16) O telemóvel apreendido ao arguido pertence à sua mãe.

17) O pai do arguido está aposentado, auferindo 1.100,00 reais de pensão de reforma.

18) A arguida praticou os factos com o objetivo de pagar uma dívida de droga contraída pela sua mãe, consumidora de estupefacientes, junto dos indivíduos de identidade desconhecida acima referidos, no valor de 12.000,00 reais.

19) A arguida é ..., auferindo mensalmente, pelo menos, 1.500,00 reais.

20) A família da arguida beneficia do apoio do programa do Estado Brasileiro, denominado Bolsa Família, no valor mensal de 600,00 euros.

21) Os arguidos estão arrependidos de terem praticado os factos acima referidos.

2.2. Na fundamentação de facto do acórdão recorrido, diz-se o seguinte (transcrição):

«O Tribunal Coletivo considerou, de forma conjugada e contrastada entre si, os seguintes meios de prova:

Pontos 1) a 10): o tribunal considerou que os arguidos, de forma credível, por muito segura e espontânea, confessaram os factos, de forma integral e sem reservas, bem como que a prova produzida nos autos – factos materiais constatados no auto de notícia de fls. 2 e ss., termo de entrega de fls. 6 e ss., fotografias da bagagem de fls. 8 e ss., auto de teste rápido e pesagem de fls. 16, elementos identificativos do arguido de fls. 19 e ss., auto de apreensão e fotografias de fls. 22 a 26, auto de teste rápido e pesagem de fls. 26, elementos identificativos da arguida de fls. 29 e ss., auto de apreensão e fotografias de fls. 32 a 35, auto de apreensão de fls. 36 e ss., documentos de viagem e comprovativo de realização da operação de câmbio referida nos autos, de fls. 38 a 50, guias de depósito de objetos de fls. 95 a 98 e 114 e 115, exames à droga juntos aos autos (fls. 195 e referência Citius ......06) – corrobora a confissão dos factos efetuada pelos arguidos.

Ponto 12): tomou-se em consideração os certificados de registo criminal dos arguidos.

Pontos 13) e 14): o tribunal considerou o teor dos relatórios sociais dos arguidos, que foram confirmados pelos próprios, de forma espontânea, por credível e segura.

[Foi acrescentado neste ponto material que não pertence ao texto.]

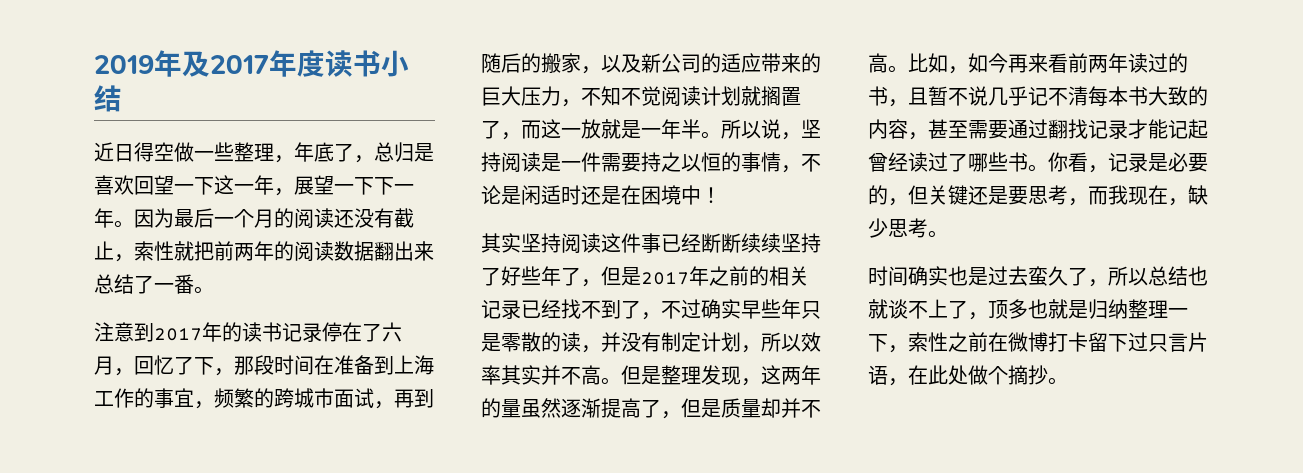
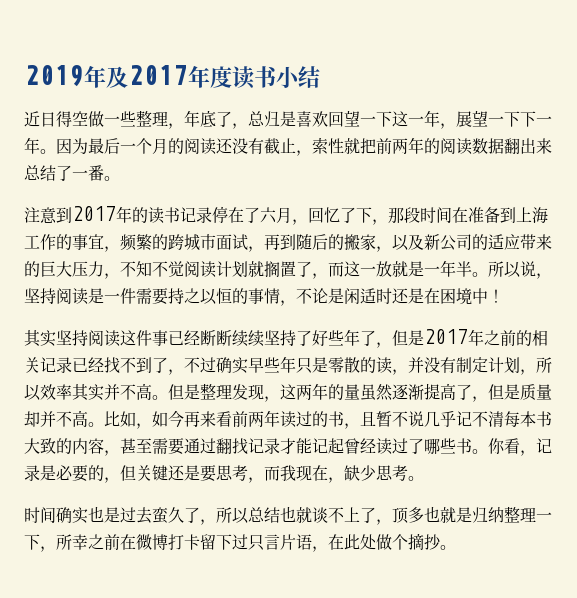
- 时间确实也是过去蛮久了，所以总结也就谈不上了，顶多也就是归纳整理一下，索性之前在微博打卡留下过只言片语，在此处做个摘抄。
+ 时间确实也是过去蛮久了，所以总结也就谈不上了，顶多也就是归纳整理一下，所幸之前在微博打卡留下过只言片语，在此处做个摘抄。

Pontos 15) a 17): tomou-se em consideração o teor das declarações confirmatórias do arguido que, dando sequência à confissão dos factos, foram credíveis, por segura e espontâneas.

Pontos 18) a 20): tomou-se em consideração o teor das declarações confirmatórias da arguida que, dando sequência à confissão dos factos, foram credíveis, por segura e espontâneas.

Ponto 21): o tribunal considerou as declarações confirmatórias dos arguidos, que foram credíveis, na medida em que os mesmos depuseram de forma espontânea e segura, mostrando-se, ademais, prostrados durante a audiência de julgamento, facto que reforçou a convicção do tribunal relativamente à prova destes factos.»

*

3. Apreciando

3.1. Os recurso diretos para o STJ em apreço têm por objeto o acórdão proferido pelo tribunal coletivo que condenou, cada um dos arguidos, na pena principal de 6 (seis) anos e 6 (seis) meses de prisão e na pena acessória de expulsão do território nacional português pelo período de 7 (sete) anos.

Os recorrentes só questionam as penas principais de prisão impostas.

Por conseguinte, os recursos circunscrevem-se ao reexame de matéria de direito, da competência do STJ [artigos 432.º, n.ºs 1, al. c), e 2, e 434.º do CPP], sem prejuízo do disposto na parte final da alínea c) do n.º 1 do artigo 432.º, na redação introduzida pela Lei n.º 94/2021, de 21 de dezembro, segundo o qual se pode recorrer com os fundamentos previstos nos n.ºs 2 e 3 do artigo 410.º, que não foram invocados pelos recorrentes e que, a partir da decisão de facto e da análise da respetiva motivação, também não se evidenciam.

3.1.1. Antes da analisarmos cada um dos recursos, vejamos o que consta no acórdão recorrido quanto à determinação das penas de prisão.

Diz-se, a esse propósito:

« Ao crime de tráfico e outras atividades ilícitas corresponde uma moldura penal abstrata de 4 a 12 anos de prisão (n.º 1 do artigo 21.º do acima referido Regime Jurídico).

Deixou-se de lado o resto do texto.